Work task
Using the listing below, print exactly everything from the line with "- 4. | National" down to the line with "N | BQN BQNS", both included, and nothing more.

Extracted entries
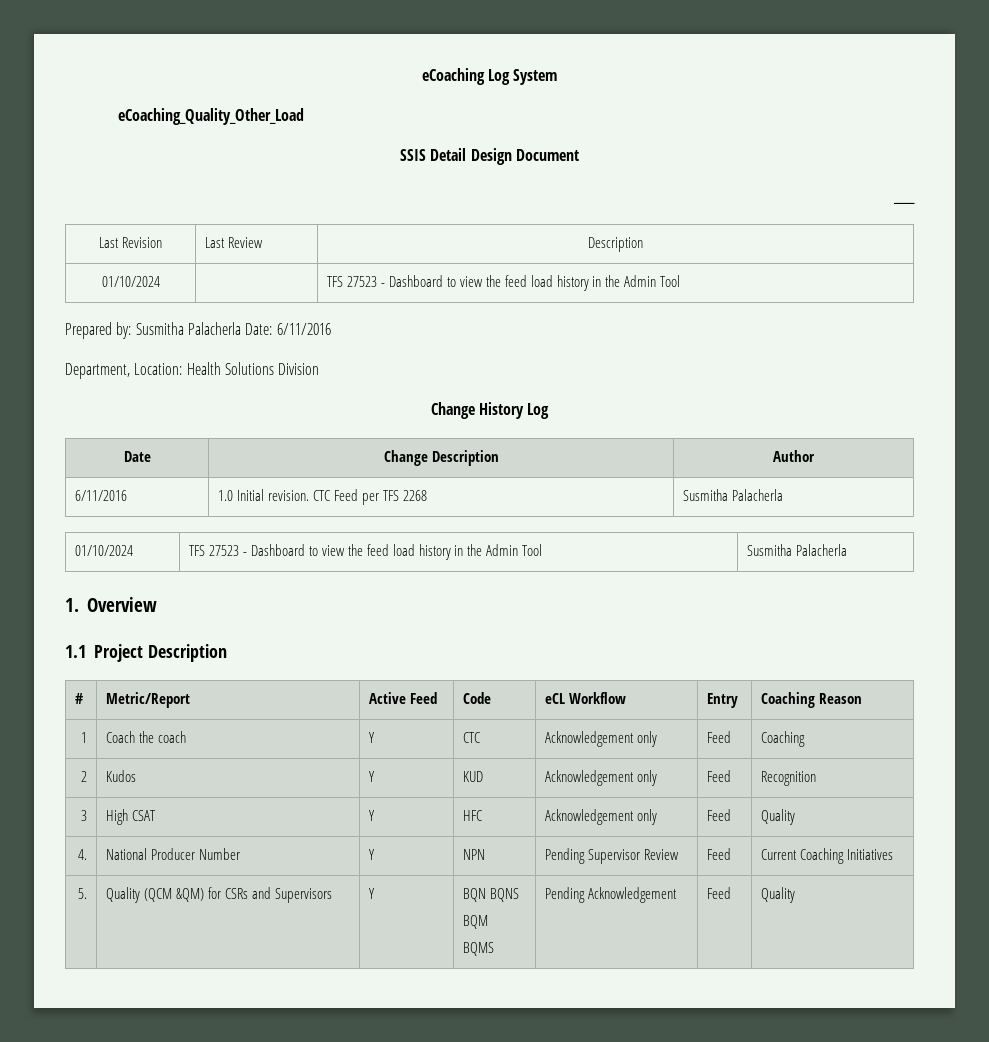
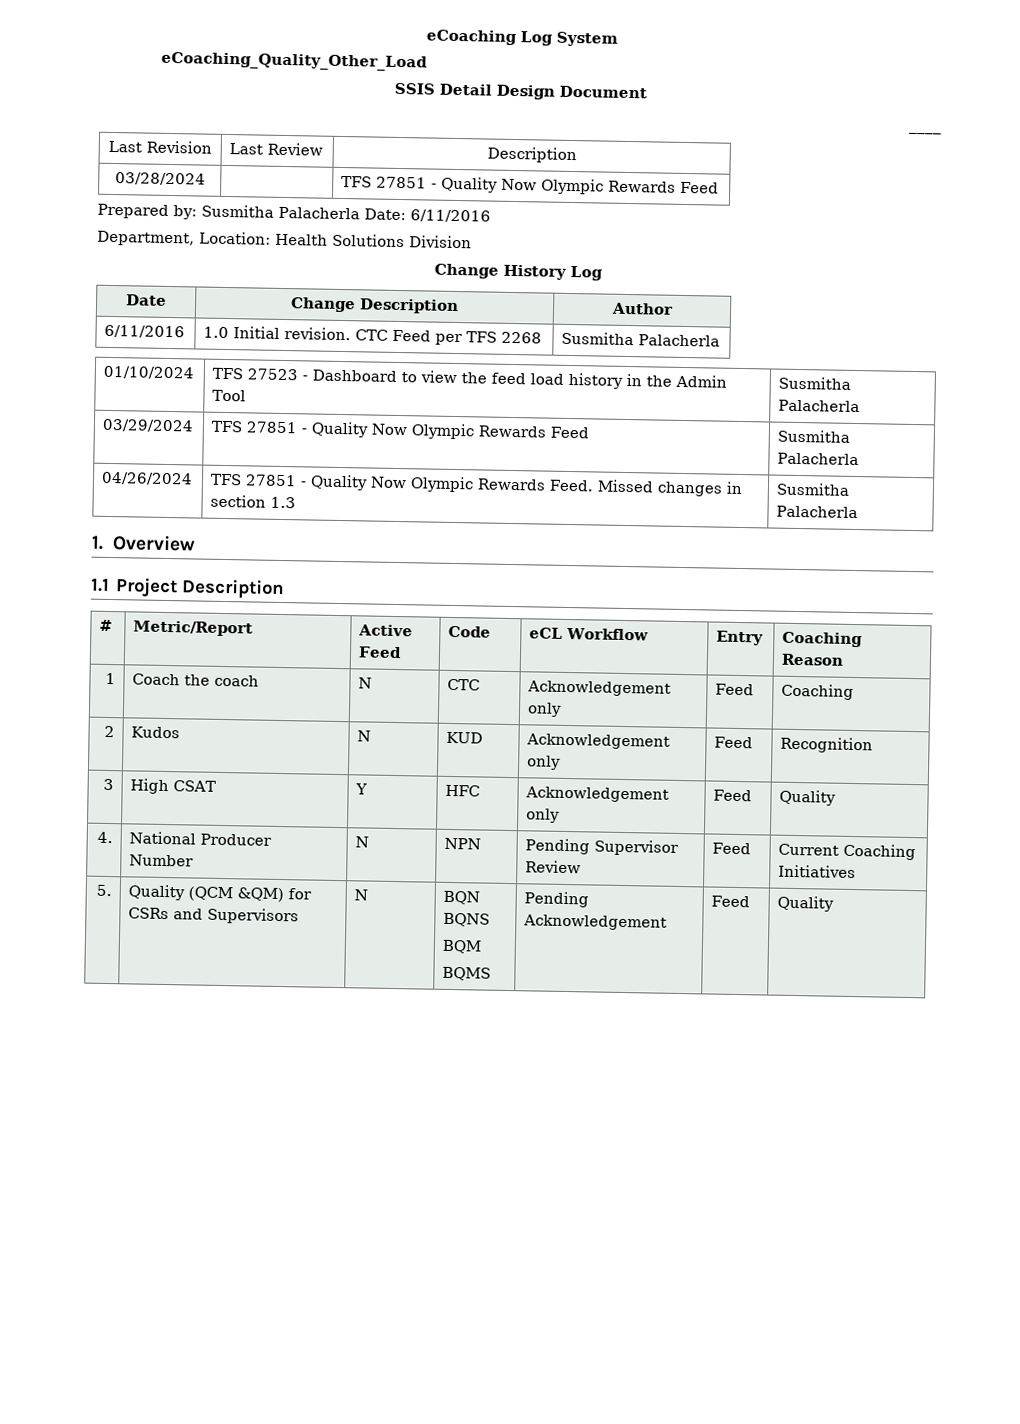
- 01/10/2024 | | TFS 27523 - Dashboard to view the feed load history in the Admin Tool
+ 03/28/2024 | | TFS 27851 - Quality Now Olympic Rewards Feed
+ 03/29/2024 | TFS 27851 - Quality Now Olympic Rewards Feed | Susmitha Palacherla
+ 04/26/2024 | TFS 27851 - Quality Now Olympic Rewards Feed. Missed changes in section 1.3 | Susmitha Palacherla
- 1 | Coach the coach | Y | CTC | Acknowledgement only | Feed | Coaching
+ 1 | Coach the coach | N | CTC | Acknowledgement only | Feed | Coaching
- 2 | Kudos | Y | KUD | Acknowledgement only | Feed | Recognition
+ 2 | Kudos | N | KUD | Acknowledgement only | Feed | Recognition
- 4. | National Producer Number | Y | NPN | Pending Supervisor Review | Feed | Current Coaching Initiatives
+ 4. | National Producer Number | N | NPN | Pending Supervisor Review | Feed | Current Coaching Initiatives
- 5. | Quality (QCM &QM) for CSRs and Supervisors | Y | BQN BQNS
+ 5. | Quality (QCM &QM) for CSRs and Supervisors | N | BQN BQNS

...

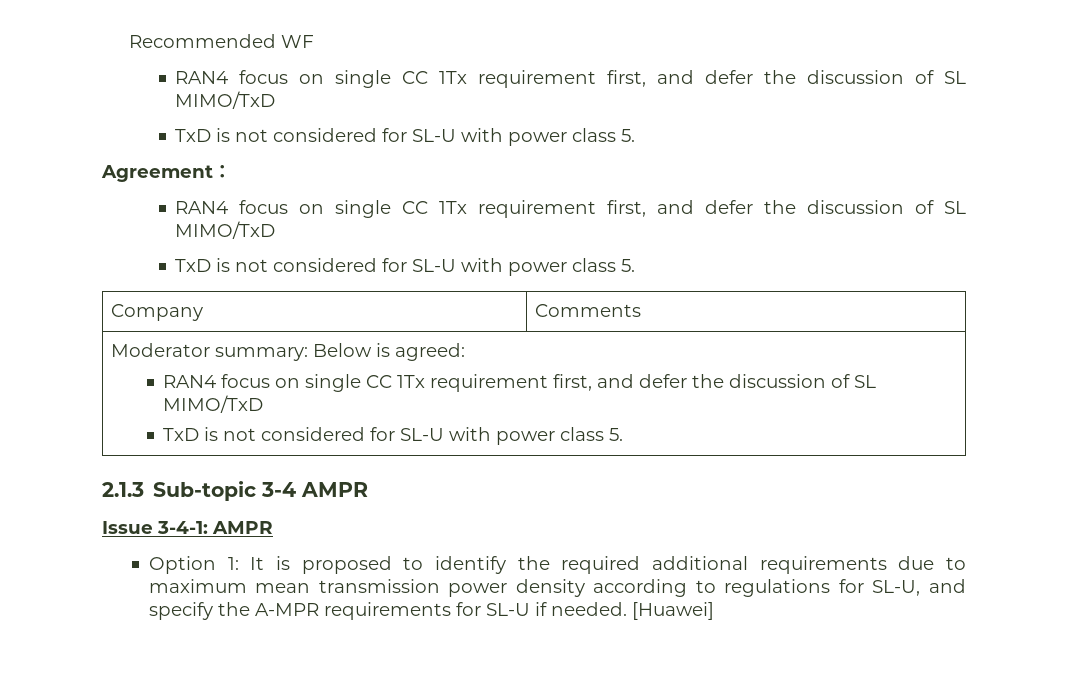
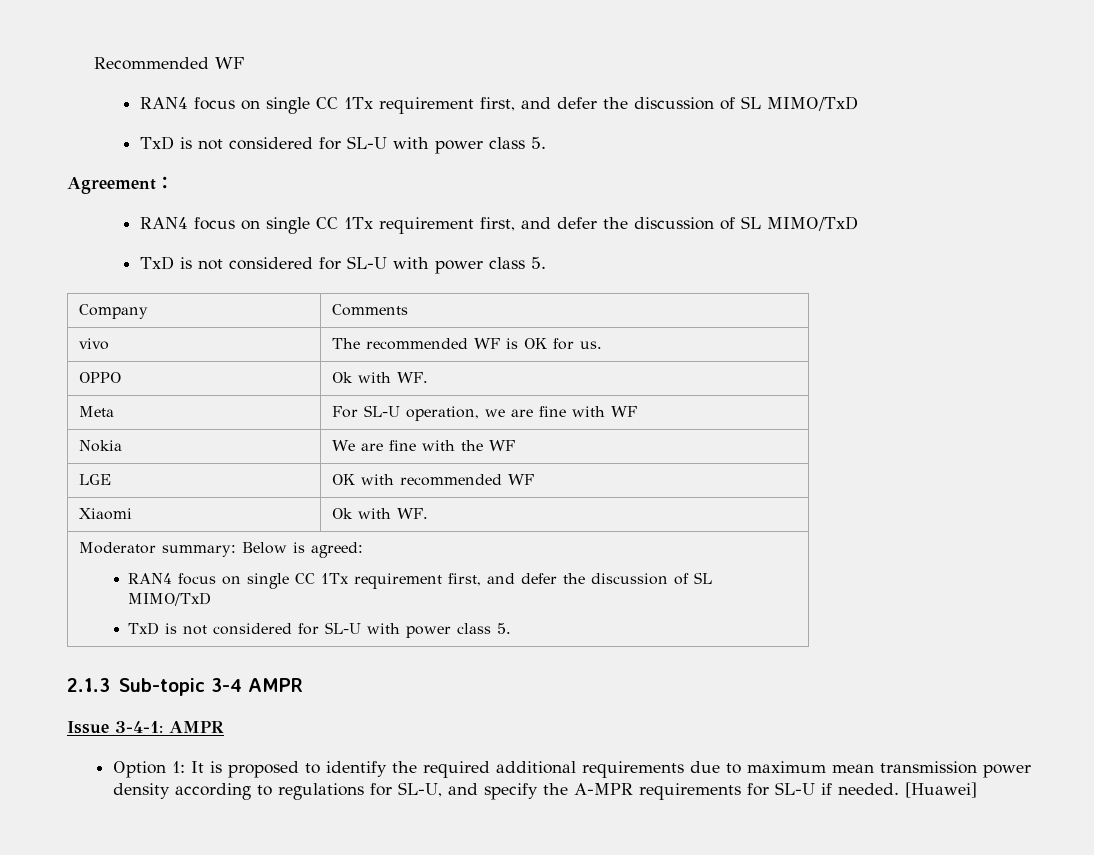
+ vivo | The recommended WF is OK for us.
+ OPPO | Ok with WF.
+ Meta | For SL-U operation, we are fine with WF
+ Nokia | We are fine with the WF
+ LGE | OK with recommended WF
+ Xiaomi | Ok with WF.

* * *

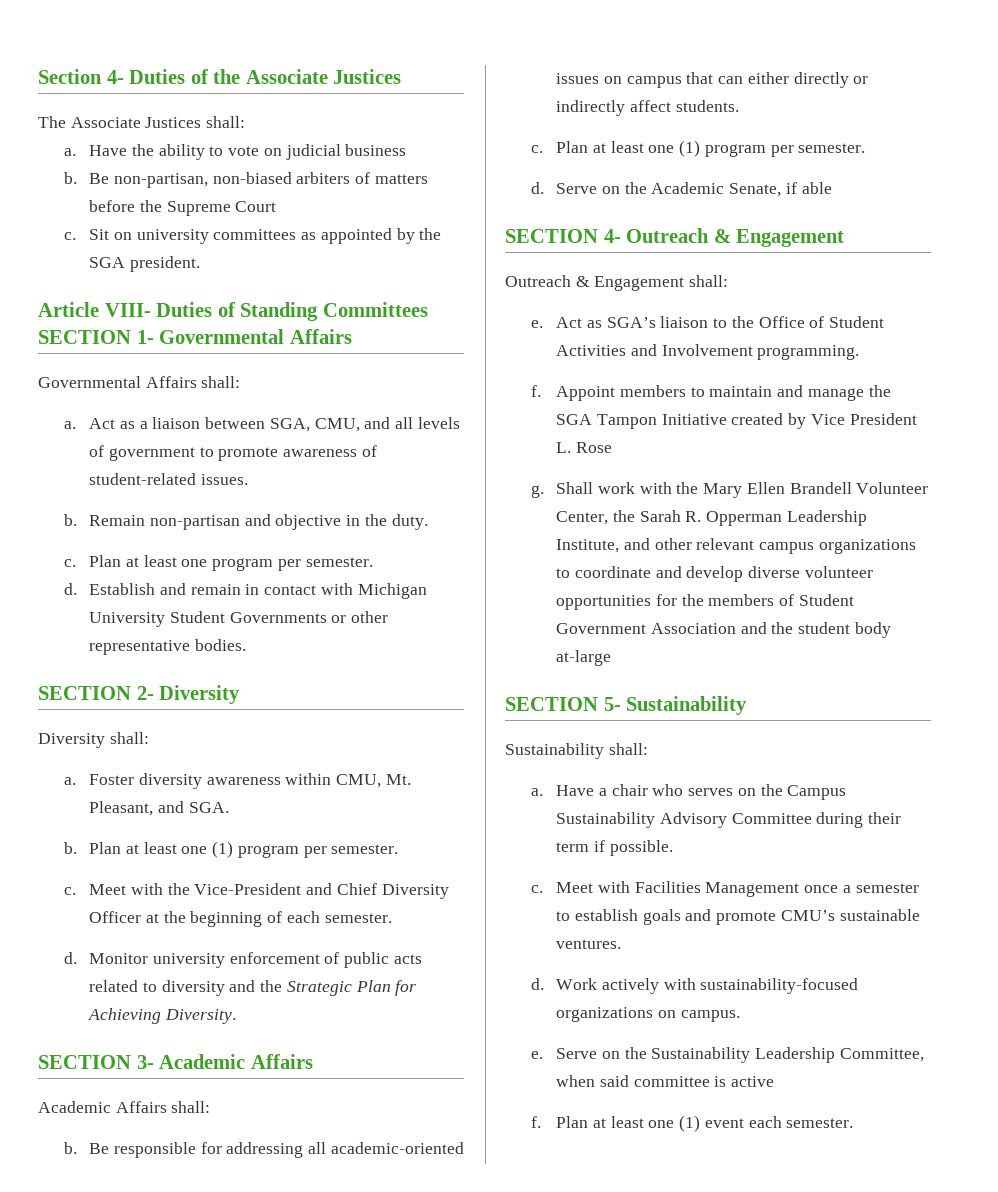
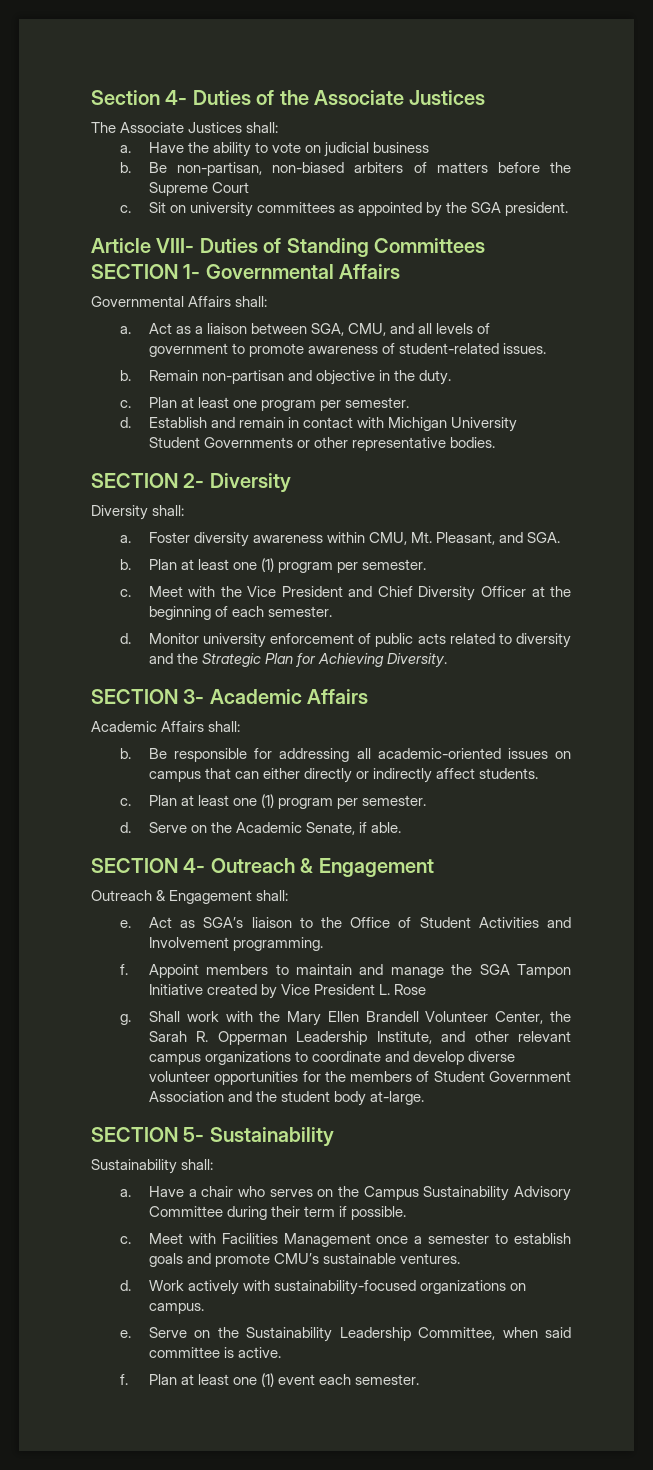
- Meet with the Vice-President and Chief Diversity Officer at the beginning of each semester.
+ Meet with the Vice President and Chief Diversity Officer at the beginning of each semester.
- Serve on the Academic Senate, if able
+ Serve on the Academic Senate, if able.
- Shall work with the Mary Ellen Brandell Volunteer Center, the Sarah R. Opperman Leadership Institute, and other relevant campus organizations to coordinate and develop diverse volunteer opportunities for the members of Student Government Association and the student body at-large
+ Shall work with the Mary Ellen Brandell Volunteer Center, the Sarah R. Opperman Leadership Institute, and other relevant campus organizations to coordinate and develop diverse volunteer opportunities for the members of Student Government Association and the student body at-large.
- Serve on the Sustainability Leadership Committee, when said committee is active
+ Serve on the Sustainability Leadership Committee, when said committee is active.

Response to this exercise
- 4. | National Producer Number | Y | NPN | Pending Supervisor Review | Feed | Current Coaching Initiatives
+ 4. | National Producer Number | N | NPN | Pending Supervisor Review | Feed | Current Coaching Initiatives
- 5. | Quality (QCM &QM) for CSRs and Supervisors | Y | BQN BQNS
+ 5. | Quality (QCM &QM) for CSRs and Supervisors | N | BQN BQNS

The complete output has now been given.